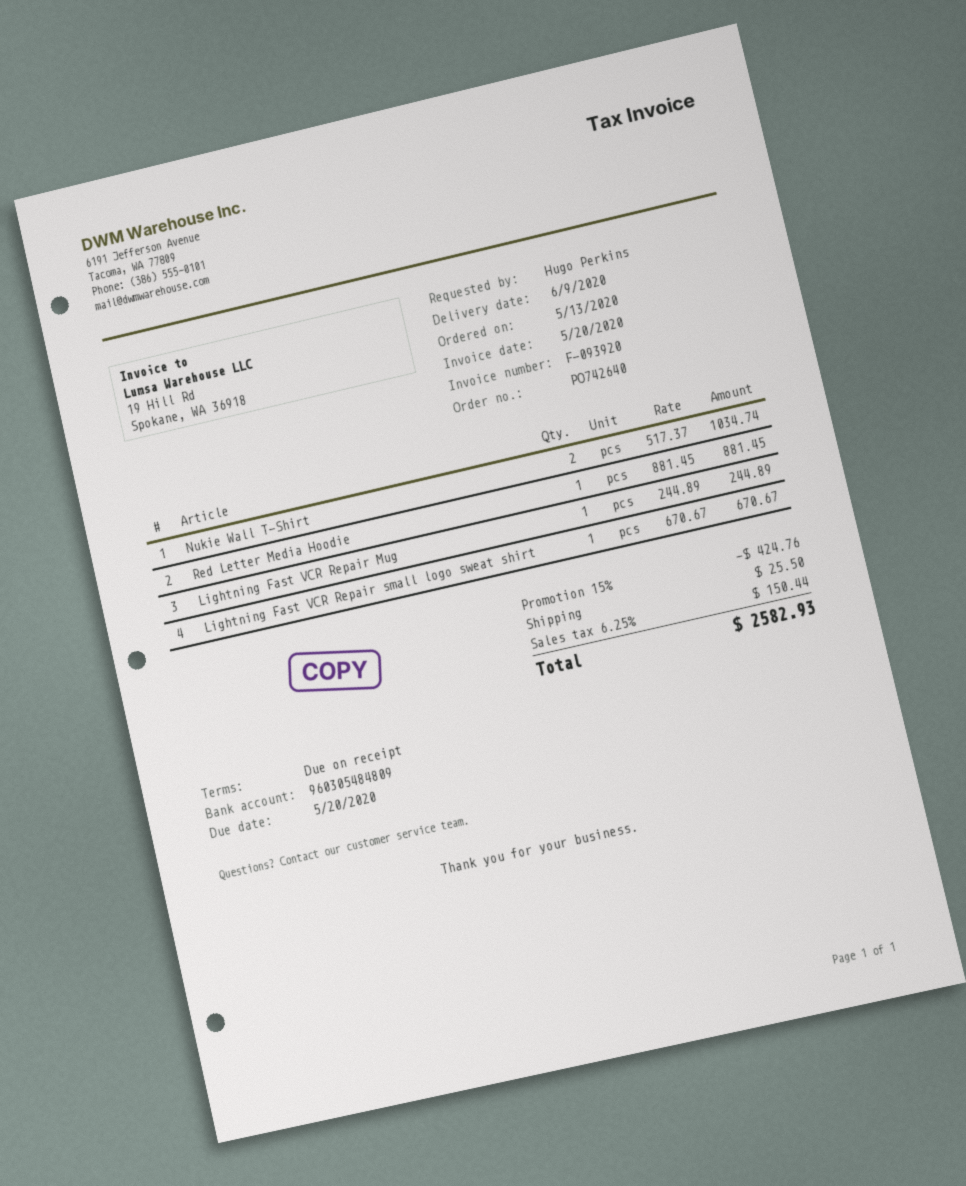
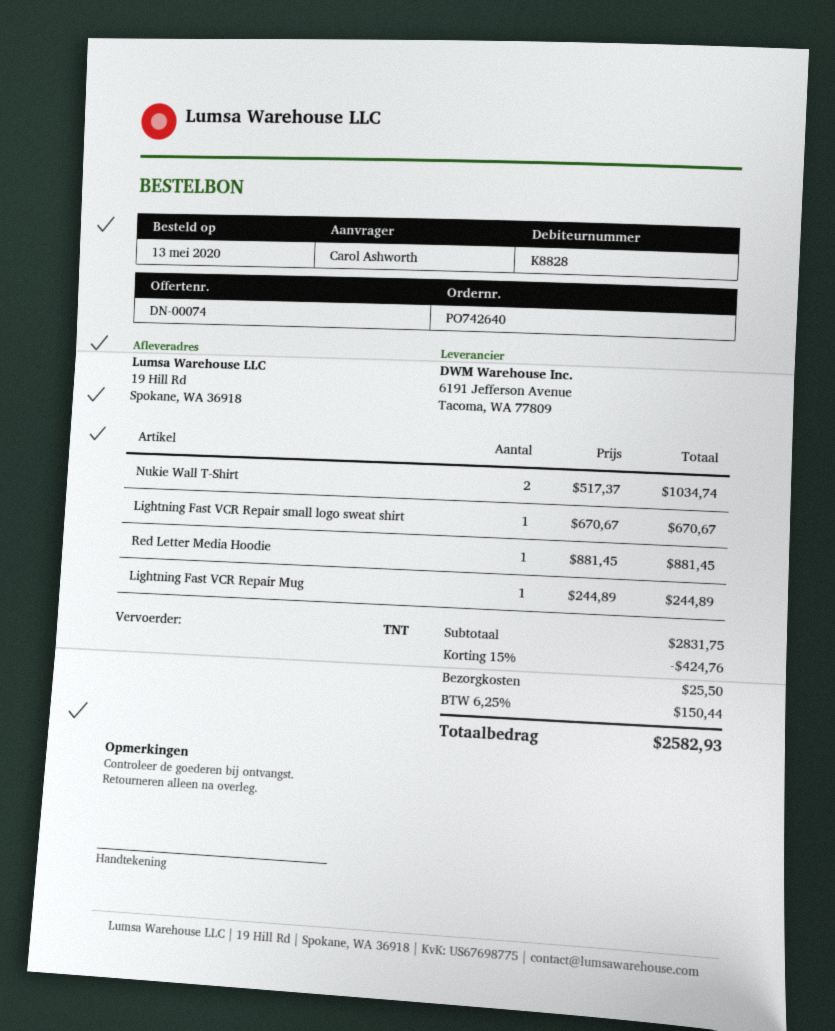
ordered by: Hugo Perkins -> Carol Ashworth

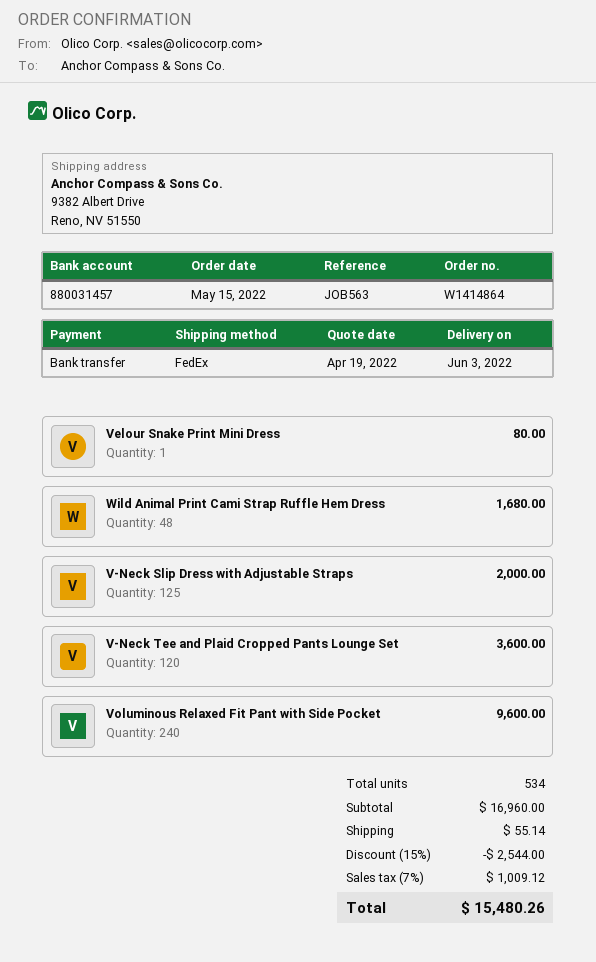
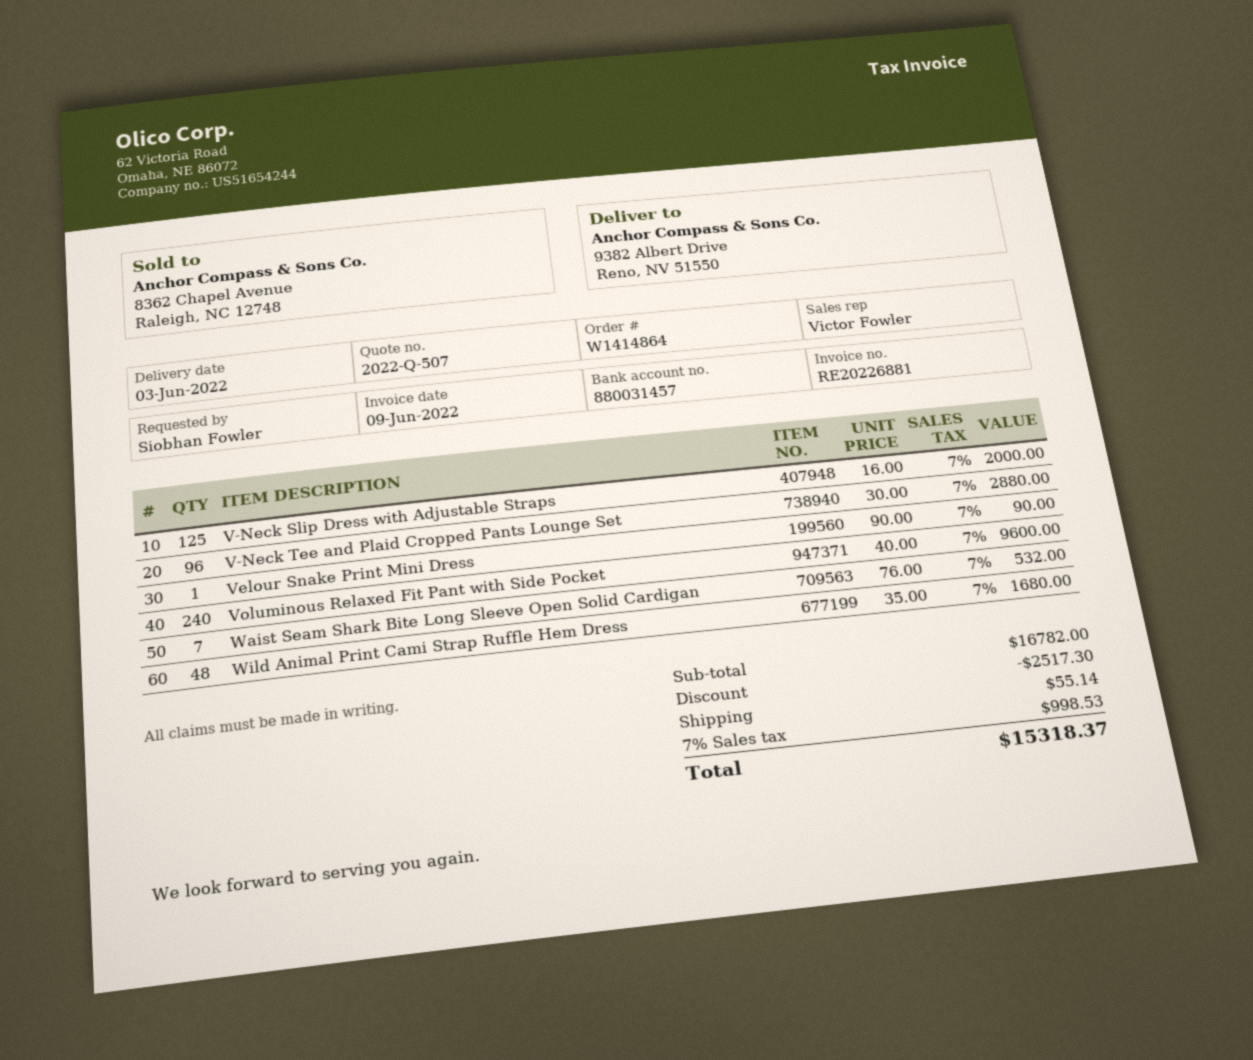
Velour Snake Print Mini Dress: 1 for 80.00 -> 1 for 90.00
V-Neck Tee and Plaid Cropped Pants Lounge Set: 120 for 3600.00 -> 96 for 2880.00
Waist Seam Shark Bite Long Sleeve Open Solid Cardigan: none -> 7 for 532.00
subtotal: 16960.00 -> 16782.00
discount: 2544.00 -> 2517.30
tax: 7% = 1009.12 -> 7% = 998.53
total: 15480.26 -> 15318.37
^^^^^^^^^^^^^^^^
- [What to work on]:
From the first record to the last, retype everything exactly except the images.

- [Response to the exercise]:
ordered by: Hugo Perkins -> Carol Ashworth

Velour Snake Print Mini Dress: 1 for 80.00 -> 1 for 90.00
V-Neck Tee and Plaid Cropped Pants Lounge Set: 120 for 3600.00 -> 96 for 2880.00
Waist Seam Shark Bite Long Sleeve Open Solid Cardigan: none -> 7 for 532.00
subtotal: 16960.00 -> 16782.00
discount: 2544.00 -> 2517.30
tax: 7% = 1009.12 -> 7% = 998.53
total: 15480.26 -> 15318.37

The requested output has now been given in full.